Oh, there was the black cat that was making horrible noises outside just before dinner. I think it might have been in heat — or perhaps already, shall we say, enjoying another feline’s company — but it was difficult to tell. It might have been cold — it’s gotten very cold lately — or hungry or hurt. I briefly went looking for it in the backyard, but opening the back door onto the pitch-black in search of a noisy cat, it occurred to me that I am the guy who dies in a horror movie. I locked the door and went back inside. The cat seemed fine, from the brief glimpse I caught of it from my bedroom window, and at a guess it was the feline companionship thing it was after.
Okay, so that was Sunday. Now, I think, to bed.
Song of the day
“Cheap and Cheerful” by the Kills
Saturday
A quiet day. I capped it by watching the 2006 horror movie Them. I didn’t know this until I started watching, but the movie is very similar to the 2008 film The Strangers, which I saw back in 2009. There was even some conjecture, the internet informs me, about whether the second film was an American remake of the first, but apparently they’re just similar. So maybe it wasn’t tonight’s movie’s fault, then, that I wasn’t really loving it. Scares and suspense are usually contingent on your not knowing where the movie is headed, and that just never felt like the case. Them is well crafted, and sometimes genuinely scary, despite that air of familiarity. But, at the end, I feel like I prefer the American not-a-remake remake.
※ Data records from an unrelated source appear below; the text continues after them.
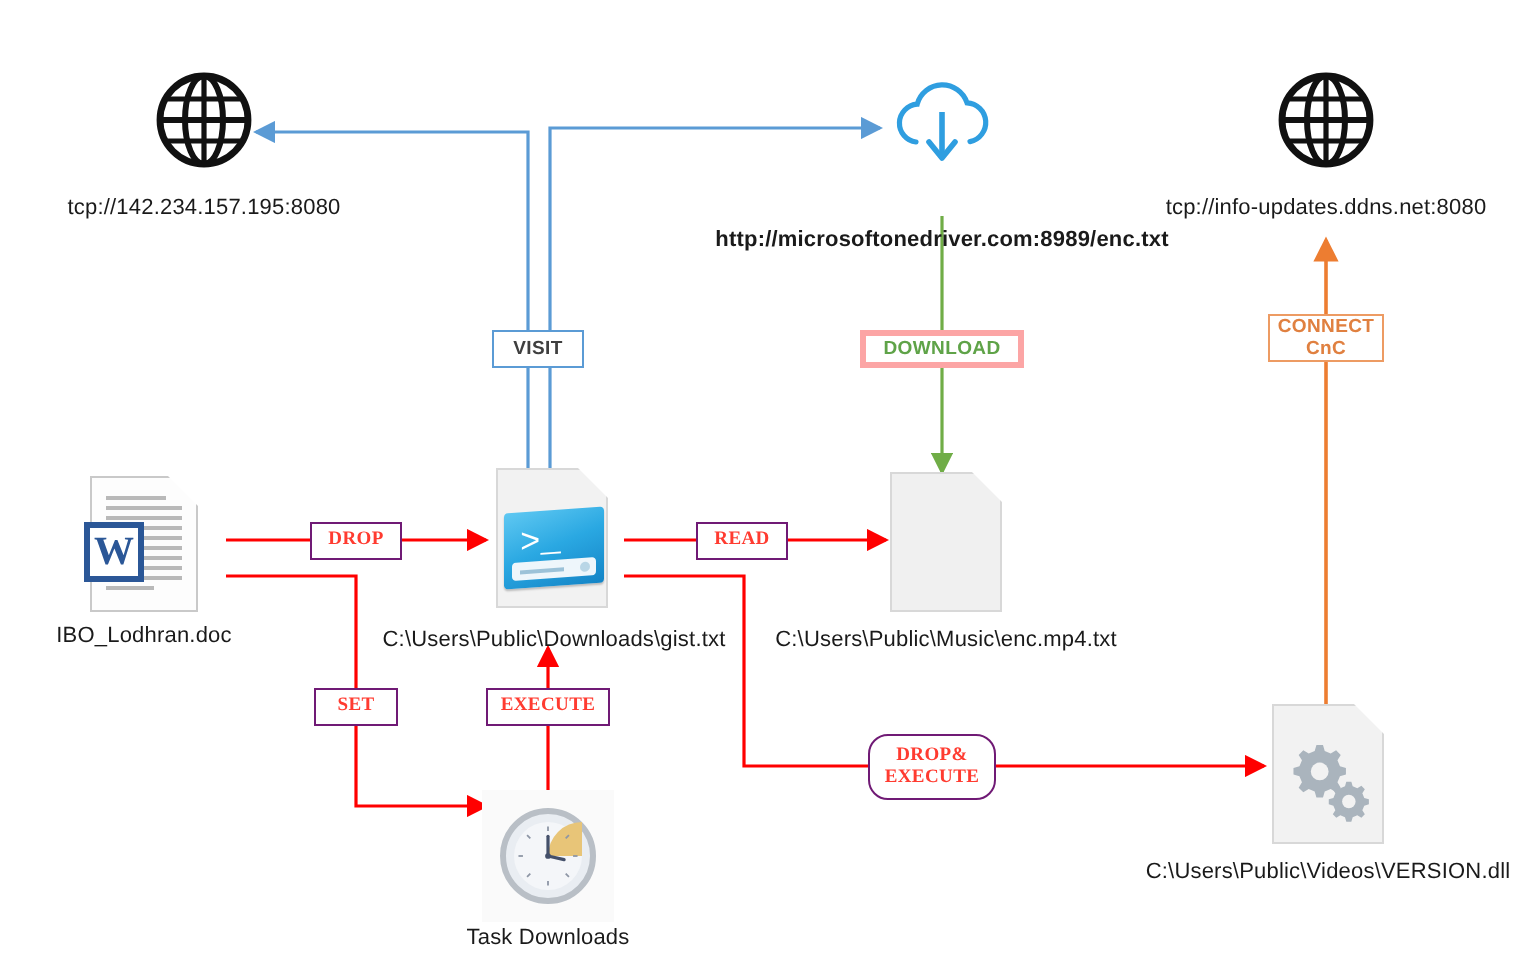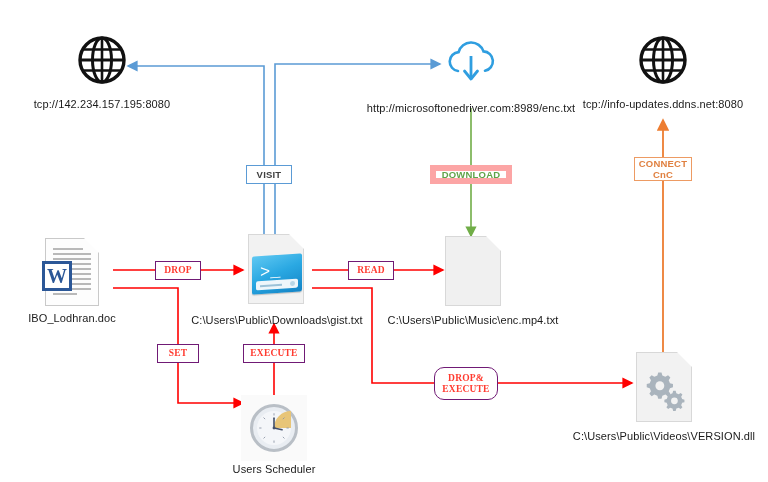--- a/index.html
+++ b/index.html
@@ -59,21 +59,21 @@
          background:#f4f6f9;}
   .quad{position:absolute;left:50%;top:50%;width:50%;height:50%;
         background:#e8c578;transform-origin:0 0;}
 
   
   .lbl{position:absolute;box-sizing:border-box;background:#ffffff;
        display:flex;align-items:center;justify-content:center;
        font-size:9.5px;font-weight:bold;letter-spacing:.2px;
        text-align:center;line-height:11px;white-space:pre-line;}
   .lbl.blue{border:1px solid #5b9bd5;color:#3f3f3f;}
-  .lbl.green{border:6px solid #fca5a5;color:#5fa348;}
+  .lbl.green{border:3px solid #fca5a5;color:#5fa348;}
   .lbl.orange{border:1px solid #ed9b63;color:#e08040;}
   .lbl.red{border:1px solid #701a75;color:#ff3b30;font-family:Liberation Serif, serif;}
 </style>
 </head>
 <body>
 
 <div id="stage">
 
   <svg id="edges" viewBox="0 0 768 482">
     <defs>
@@ -121,21 +121,21 @@
     </svg>
     <div class="caption" style="top:62px;">tcp://142.234.157.195:8080</div>
   </div>
 
   <div class="node" style="left:443px;top:38px;">
     <svg class="cloud" viewBox="0 0 56 46">
       <path d="M15,33 A9.5,9.5 0 0 1 15.6,14.1 A13,13 0 0 1 40.5,13.4 A9.8,9.8 0 0 1 42,32.8" fill="none" stroke="#2f9ee0" stroke-width="2.6" stroke-linecap="round"></path>
       <line x1="28" y1="18" x2="28" y2="40" stroke="#2f9ee0" stroke-width="2.8"></line>
       <path d="M21.5,33 L28,41 L34.5,33" fill="none" stroke="#2f9ee0" stroke-width="2.8" stroke-linejoin="round" stroke-linecap="round"></path>
     </svg>
-    <div class="caption" style="top:64px;">http://microsoftonedriver.com:8989/enc.txt</div>
+    <div class="caption" style="top:76px;font-weight:bold;">http://microsoftonedriver.com:8989/enc.txt</div>
   </div>
 
   <div class="node" style="left:639px;top:36px;">
     <svg class="globe" viewBox="0 0 48 48">
       <circle cx="24" cy="24" r="22" fill="none" stroke="#111" stroke-width="3.4"></circle>
       <ellipse cx="24" cy="24" rx="9.5" ry="22" fill="none" stroke="#111" stroke-width="3"></ellipse>
       <line x1="2" y1="24" x2="46" y2="24" stroke="#111" stroke-width="3"></line>
       <path d="M6,13.5 H42" stroke="#111" stroke-width="2.6" fill="none"></path>
       <path d="M6,34.5 H42" stroke="#111" stroke-width="2.6" fill="none"></path>
       <line x1="24" y1="2" x2="24" y2="46" stroke="#111" stroke-width="2.6"></line>
@@ -195,21 +195,21 @@
               <line x1="7.3" y1="30.7" x2="9.1" y2="28.9"></line>
               <line x1="28.9" y1="9.1" x2="30.7" y2="7.3"></line>
             </g>
             <line x1="19" y1="19" x2="19" y2="8" stroke="#44506a" stroke-width="1.8" stroke-linecap="round"></line>
             <line x1="19" y1="19" x2="28" y2="21" stroke="#44506a" stroke-width="1.8" stroke-linecap="round"></line>
             <circle cx="19" cy="19" r="1.6" fill="#44506a"></circle>
           </svg>
         </div>
       </div>
     </div>
-    <div class="caption" style="top:68px;">Users Scheduler</div>
+    <div class="caption" style="top:68px;">Task Downloads</div>
   </div>
 
   <div class="node" style="left:636px;top:352px;width:56px;height:70px;">
     <div class="sheet lg" style="left:0;top:0;">
       <div class="fold2"></div>
       <svg viewBox="0 0 56 70" style="position:absolute;left:0;top:0;width:100%;height:100%;">
         <g fill="#aab4bd">
           <path d="M22,20 l3.4,0 l.9,3.1 l3.1,1.3 l2.8,-1.7 l2.4,2.4 l-1.7,2.8 l1.3,3.1 l3.1,.9 l0,3.4 l-3.1,.9 l-1.3,3.1 l1.7,2.8 l-2.4,2.4 l-2.8,-1.7 l-3.1,1.3 l-.9,3.1 l-3.4,0 l-.9,-3.1 l-3.1,-1.3 l-2.8,1.7 l-2.4,-2.4 l1.7,-2.8 l-1.3,-3.1 l-3.1,-.9 l0,-3.4 l3.1,-.9 l1.3,-3.1 l-1.7,-2.8 l2.4,-2.4 l2.8,1.7 l3.1,-1.3 z"></path>
           <circle cx="23.7" cy="33.7" r="4.6" fill="#f2f2f2"></circle>
           <path d="M37.5,39 l2.6,0 l.7,2.4 l2.4,1 l2.1,-1.3 l1.8,1.8 l-1.3,2.1 l1,2.4 l2.4,.7 l0,2.6 l-2.4,.7 l-1,2.4 l1.3,2.1 l-1.8,1.8 l-2.1,-1.3 l-2.4,1 l-.7,2.4 l-2.6,0 l-.7,-2.4 l-2.4,-1 l-2.1,1.3 l-1.8,-1.8 l1.3,-2.1 l-1,-2.4 l-2.4,-.7 l0,-2.6 l2.4,-.7 l1,-2.4 l-1.3,-2.1 l1.8,-1.8 l2.1,1.3 l2.4,-1 z"></path>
There’s a reason for that, beyond the fact that I saw The Strangers first, but it treads deep into spoilers, so be ye spoiler warned now.
Both movies are about home invasions, a couple terrorized by unseen figures. In The Strangers, however, they feel more like a force of nature, a truly frightful and unknowable force. There’s no back story, there’s no explanation. When the masked trio is asked, at the very end, by the couple, “Why are you doing this to us?” the only answer they give is, “Because you were home.” In Them, it turns out the tormentors are a pack of young boys, who treat fear and murder like a game. We see them hop aboard a bus — a school bus? — at the very end, and there’s a post-script saying that they were arrested some time after the attack. And that’s when it kind of stopped working for me, when it felt like it was maybe trying to shoehorn in some kind of social commentary about the violence of young men or something. Them is scary and put together well, but The Strangers is simply more intense; by not knowing who’s out there in the darkness, even when they come inside into the light, it ends up the scarier of the two films.